** Opening Material for this exercise block **

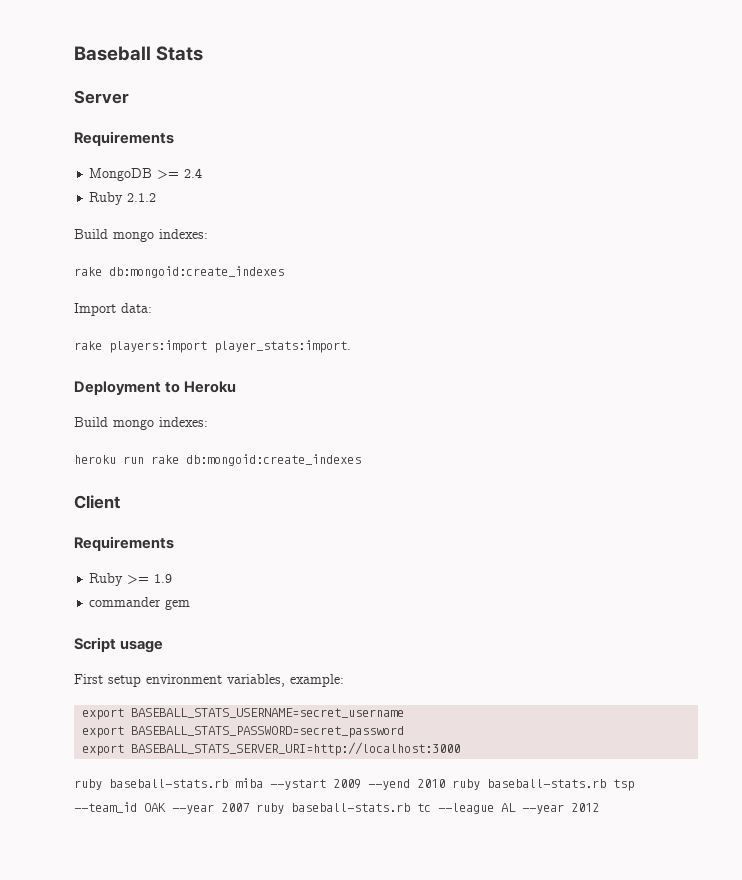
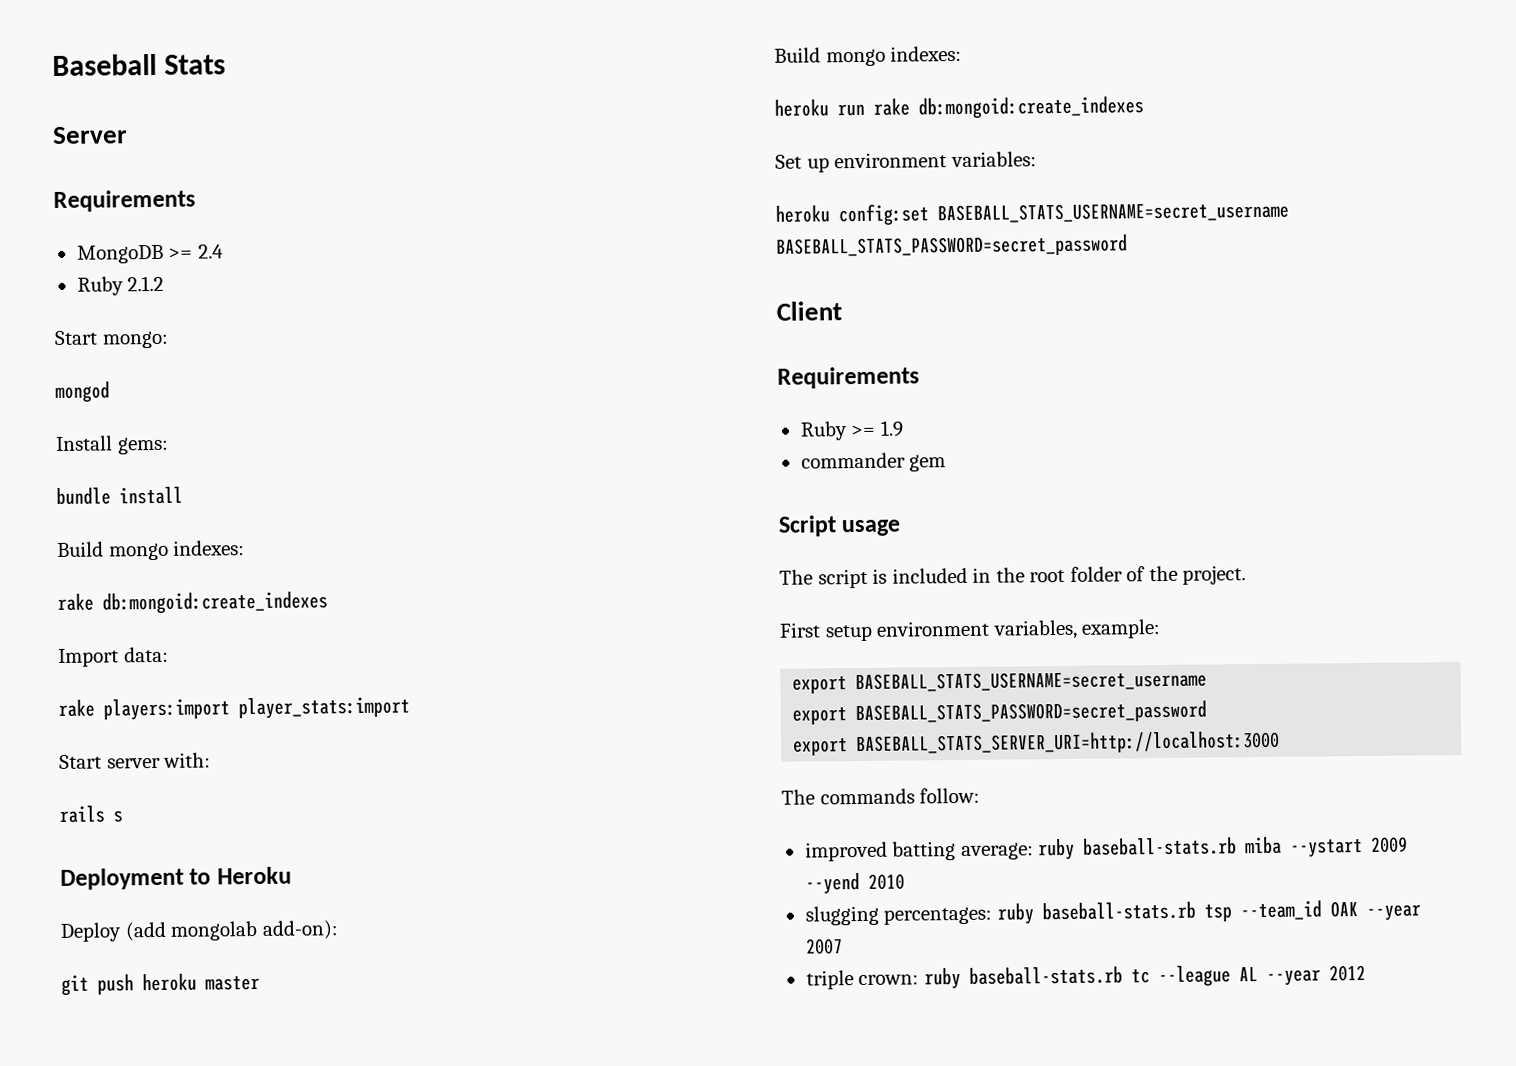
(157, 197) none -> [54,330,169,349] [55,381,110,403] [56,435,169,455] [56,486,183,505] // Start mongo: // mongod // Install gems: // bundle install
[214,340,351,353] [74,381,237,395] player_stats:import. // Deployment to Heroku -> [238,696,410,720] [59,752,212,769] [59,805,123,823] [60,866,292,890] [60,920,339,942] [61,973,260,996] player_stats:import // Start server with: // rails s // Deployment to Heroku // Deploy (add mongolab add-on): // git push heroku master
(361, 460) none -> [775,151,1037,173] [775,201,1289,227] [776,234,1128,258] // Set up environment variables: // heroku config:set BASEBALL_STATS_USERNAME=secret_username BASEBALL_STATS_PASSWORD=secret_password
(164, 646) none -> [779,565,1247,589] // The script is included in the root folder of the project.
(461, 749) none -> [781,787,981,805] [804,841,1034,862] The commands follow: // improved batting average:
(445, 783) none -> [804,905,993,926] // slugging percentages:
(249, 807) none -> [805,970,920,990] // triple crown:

** Closing Material for this exercise block **

Word for word, give back each entry from above, but skip any picture.

(157, 197) none -> [54,330,169,349] [55,381,110,403] [56,435,169,455] [56,486,183,505] // Start mongo: // mongod // Install gems: // bundle install
[214,340,351,353] [74,381,237,395] player_stats:import. // Deployment to Heroku -> [238,696,410,720] [59,752,212,769] [59,805,123,823] [60,866,292,890] [60,920,339,942] [61,973,260,996] player_stats:import // Start server with: // rails s // Deployment to Heroku // Deploy (add mongolab add-on): // git push heroku master
(361, 460) none -> [775,151,1037,173] [775,201,1289,227] [776,234,1128,258] // Set up environment variables: // heroku config:set BASEBALL_STATS_USERNAME=secret_username BASEBALL_STATS_PASSWORD=secret_password
(164, 646) none -> [779,565,1247,589] // The script is included in the root folder of the project.
(461, 749) none -> [781,787,981,805] [804,841,1034,862] The commands follow: // improved batting average:
(445, 783) none -> [804,905,993,926] // slugging percentages:
(249, 807) none -> [805,970,920,990] // triple crown:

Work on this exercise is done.